René Leibowitz
René Leibowitz (* 17. Februar 1913 in Warschau, † 28. August 1972 in Paris) war ein französischer Dirigent, Musikpädagoge, Schriftsteller und Komponist lettisch-polnischer Herkunft.Er setzte sich als Interpret wie als Lehrer und Publizist besonders für die Musik der Zweiten Wiener Schule um Arnold Schönberg ein: zunächst in seiner Wahlheimat Frankreich (noch im Untergrund während der deutschen Besetzung), nach 1945 auch in Deutschland. U.a. als Lehrer bei den Kranichsteiner/Darmstädter Ferienkursen für Neue Musik ab Ende der 40er Jahre wurde Leibowitz zur Schlüsselfigur für die Verbreitung von Ästhetik und Technik der Zwölftonmusik in der europäischen Nachkriegsavantgarde.
Zu seinen Schülern gehören die Komponisten Pierre Boulez, Serge Nigg, Vinko Globokar, Mikis Theodorakis, Hans Werner Henze, Jan(et) Maguire, Pierre Henry, Jacques-Louis Monod, Keith Humble, Hans-Ulrich Engelmann, der Dirigent Diego Masson, der Schlagzeuger Jean-Pierre Drouet und der Pianist Claude Helffer.
Seine persönlich und künstlerisch enge Beziehung zu den Literaten Georges Bataille, Tristan Tzara, Raymond Queneau, Michel Leiris und Georges Limbour hat sich in zahlreichen Vertonungen ihrer Werke manifestiert. Auch Freunden wie dem Galeristen Daniel-Henry Kahnweiler, dem bildenden Künstler André Masson, dem Philosophen Maurice Merleau-Ponty und dem Sozialanthropologen Claude Lévi-Strauss hat Leibowitz eigene Kompositionen gewidmet.

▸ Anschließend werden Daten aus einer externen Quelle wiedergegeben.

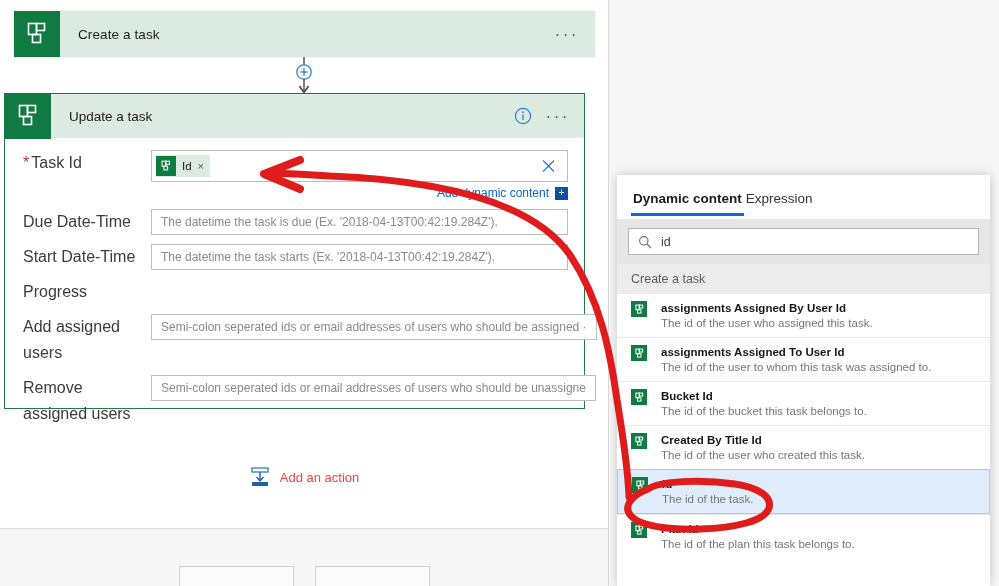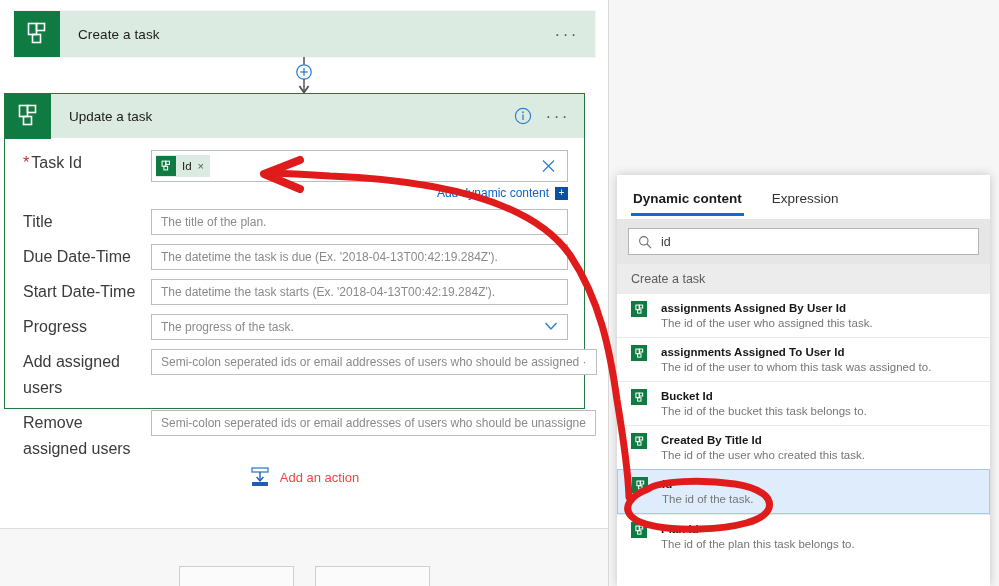"Dynamic content" .dctabs { gap: 26px -> none }
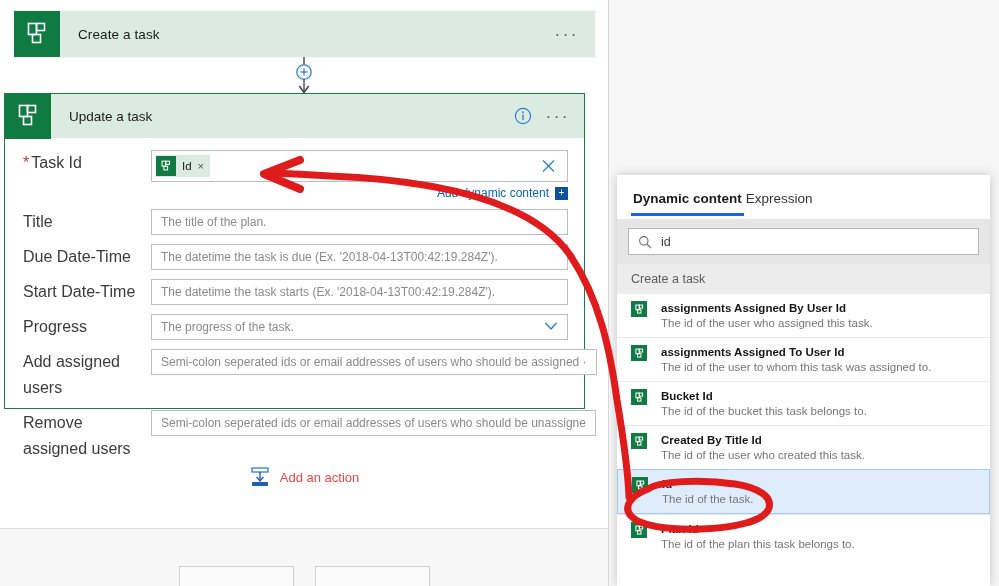"Title" div.frow { html: <div> <div>Title</div> <div> <div>The title of the plan.</div> </div> </div> -> none }
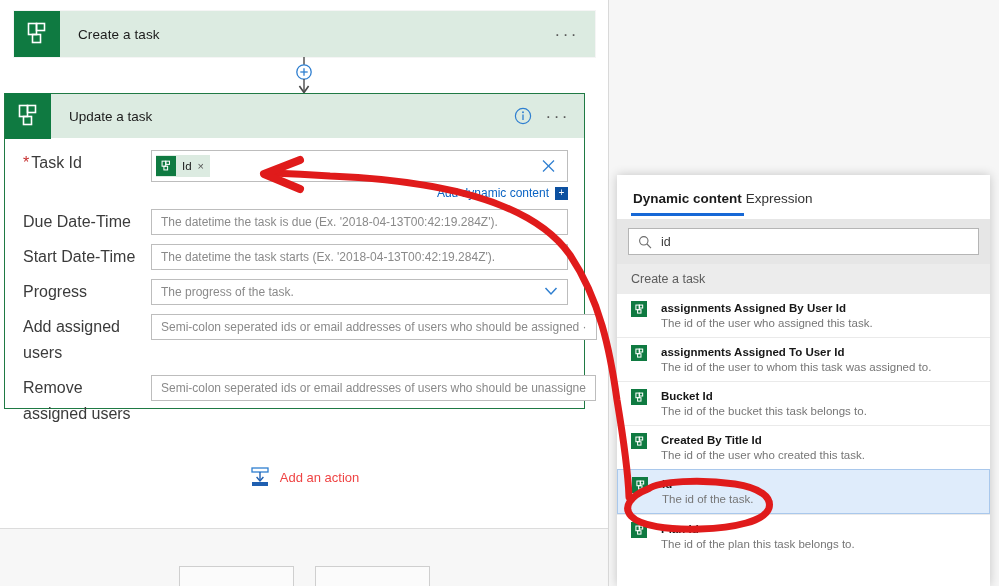"The progress of the task." div.fctl { html: <div> <div>The progress of the task.</div> <svg> <path></path> </svg> </div> -> none }
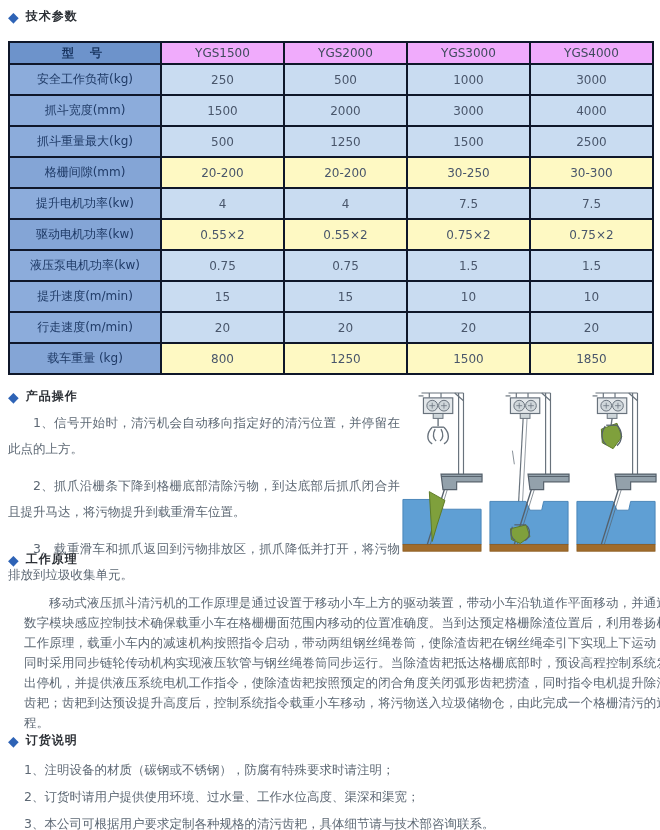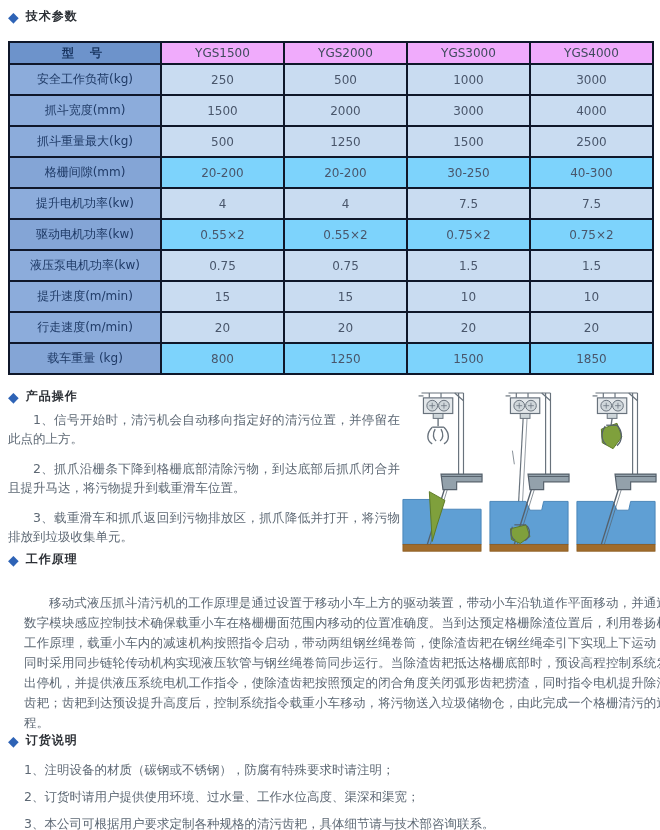"20-200" .spec-table tr.dark td.val { background: #7dd3fc -> #fef9c3 }
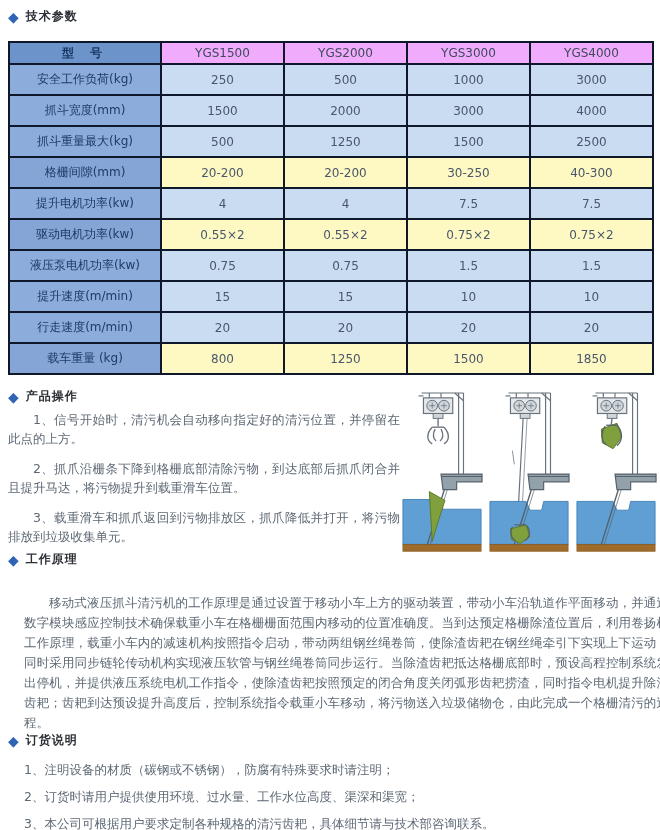"40-300" td.val { text: 40-300 -> 30-300 }
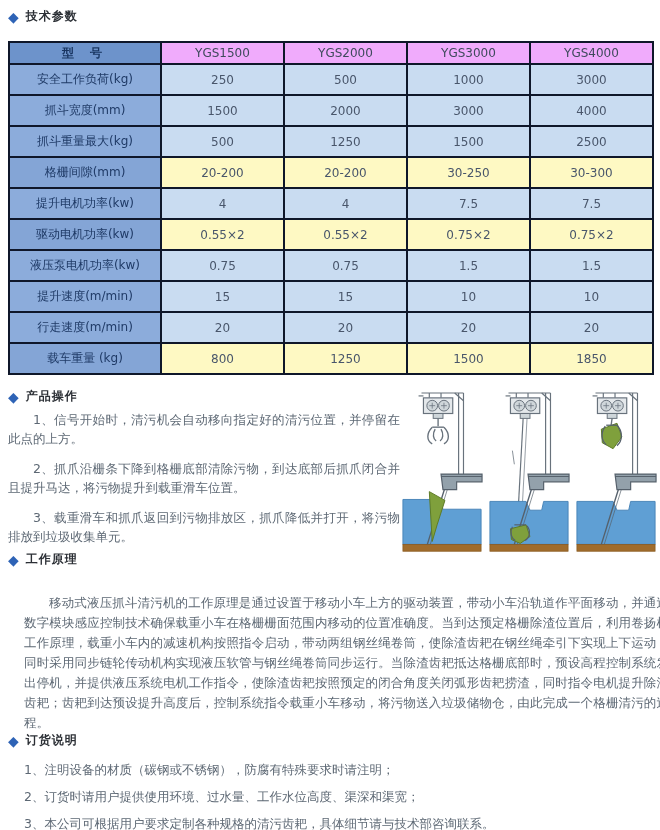"1、信号开始时，清污机会自动移向指定好的清污位置，并停留在此点的上方。" .op-text { line-height: 19px -> 26px }
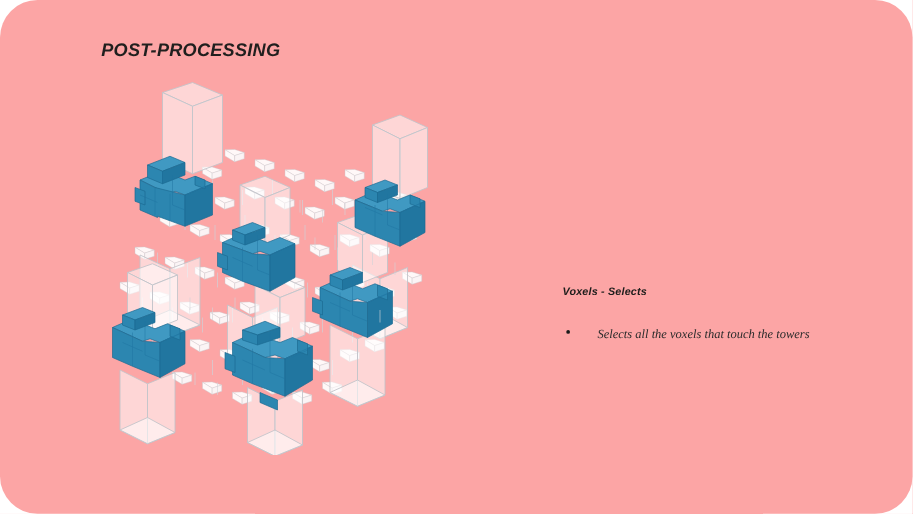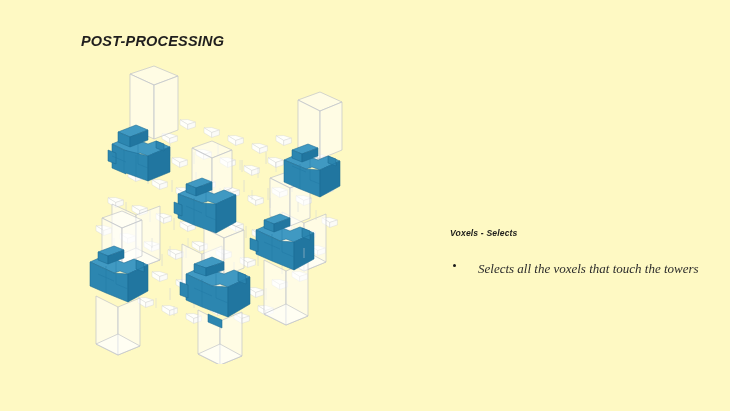"POST-PROCESSING" #slide { background: #fef9c3 -> #fca5a5; border-radius: none -> 30px }
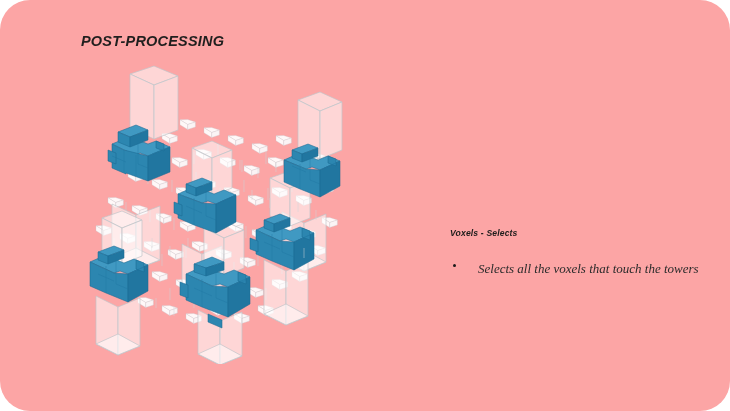"Selects all the voxels that" .caption-item { font-size: 13px -> 10px }
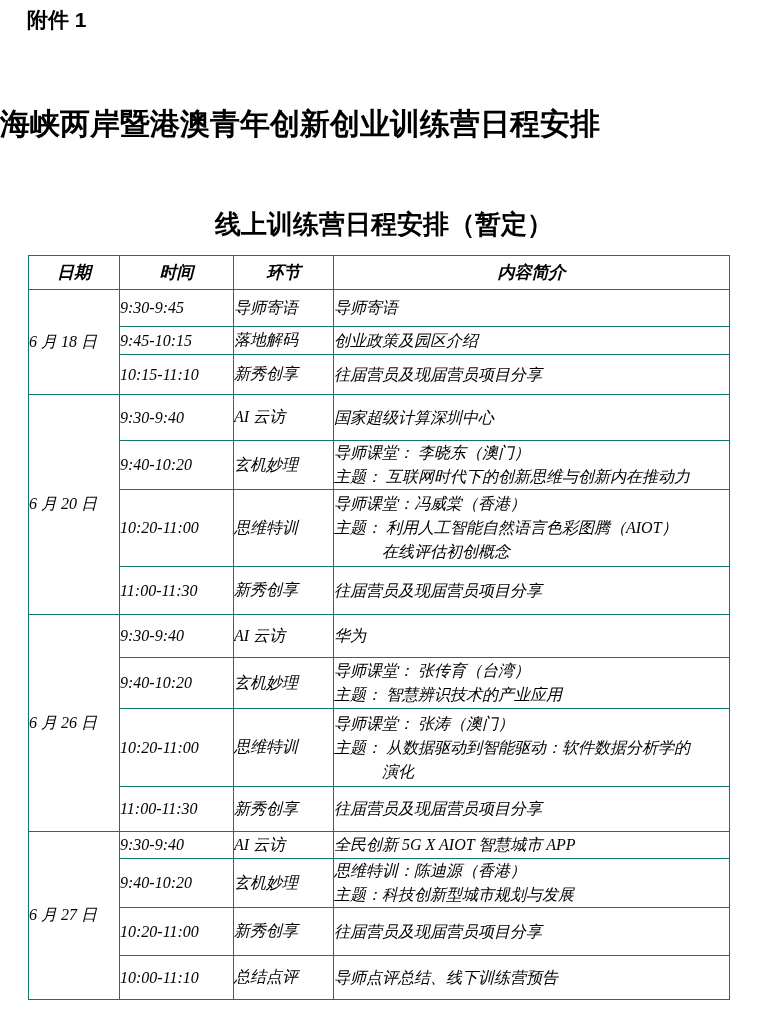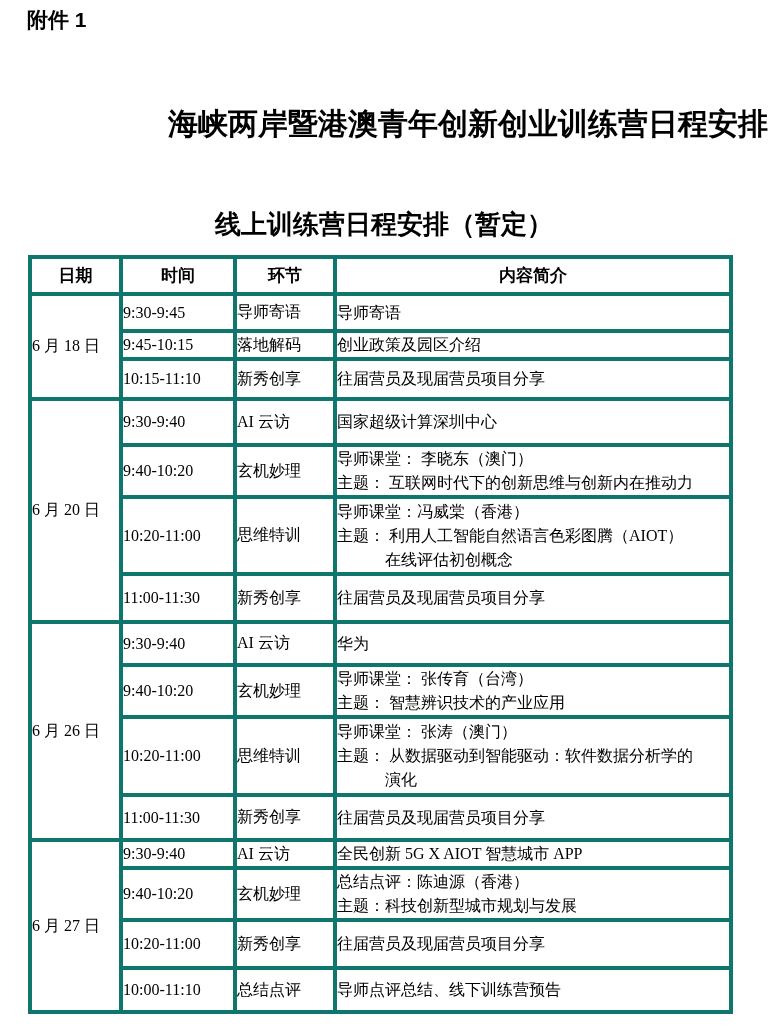"海峡两岸暨港澳青年创新创业训练营日程安排" .doc-title { text-align: right -> left }
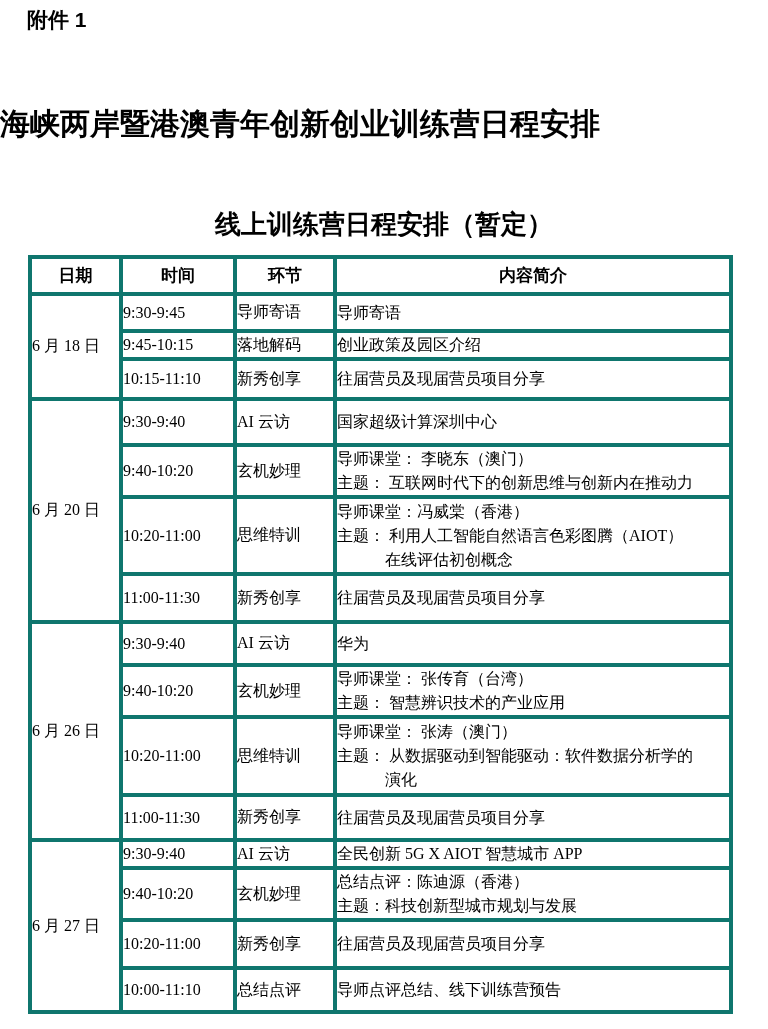"日期" table.schedule th, table.schedule td { border: 4px solid #0f766e -> 1px solid #0f766e; font-style: none -> italic }
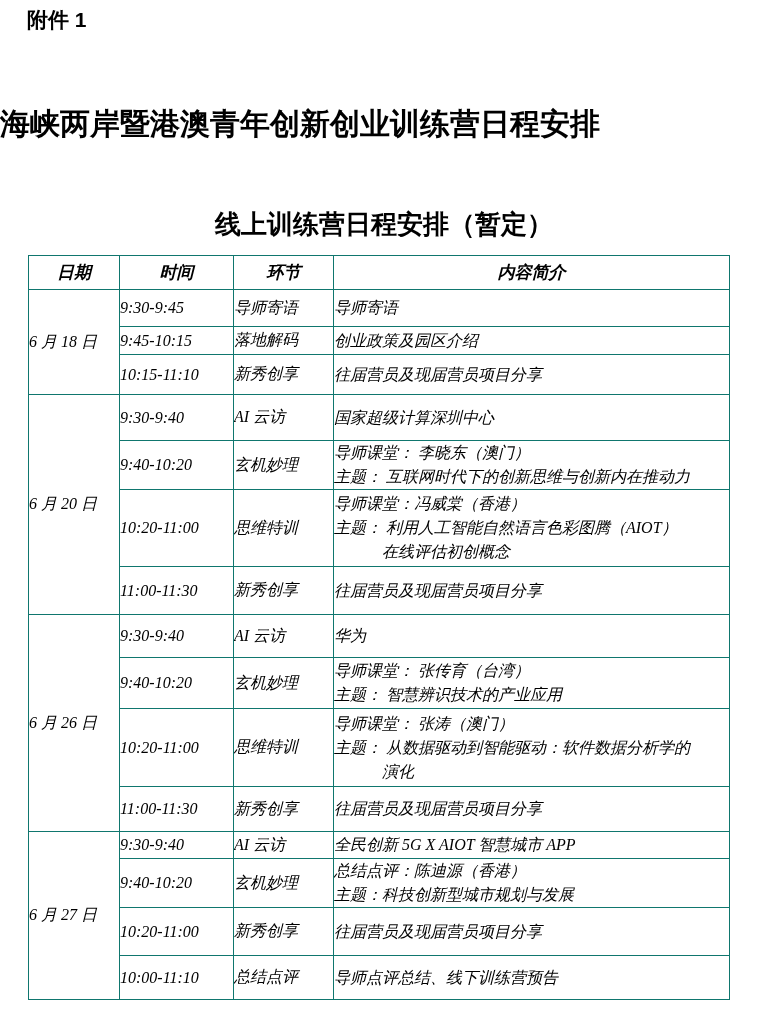"总结点评：陈迪源（香港）" div.content-line { text: 总结点评 -> 思维特训 }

Die Musik des handwerklich am Modell insbesondere Arnold Schönbergs, Anton Weberns und Alban Bergs geschulten Komponisten René Leibowitz hat sich oberflächlicher Beurteilung und Kategorisierung mit den Augen der Avantgarde stets entzogen. Ihre unerhörten Qualitäten - die Verbindung von linearer Polyphonie, rhetorischem Ausdruck mit struktureller Eleganz, aber auch Sinnlichkeit und Transparenz des Klanges (bei gleichzeitigem Verzicht auf elektronische Klangerzeugung) - wurden aufgrund entsprechender kategorischer Vorbehalte lange nicht gebührend wahrgenommen. Erst in jüngster Zeit findet sie zunehmend Beachtung.
Als wichtigste Schallplatteneinspielungen des Dirigenten René Leibowitz gelten die antiromantischen Interpretationen der Beethoven-Sinfonien, die Ersteinspielung der "Gurre-Lieder" von Arnold Schönberg und wichtiger Operetten von Jacques Offenbach.
Wichtigster Partner als Interpret und Interpretationstheoretiker war Leibowitz der Geiger Rudolf Kolisch. Auch mit dem Komponisten Paul Dessau verband ihn eine enge Beziehung.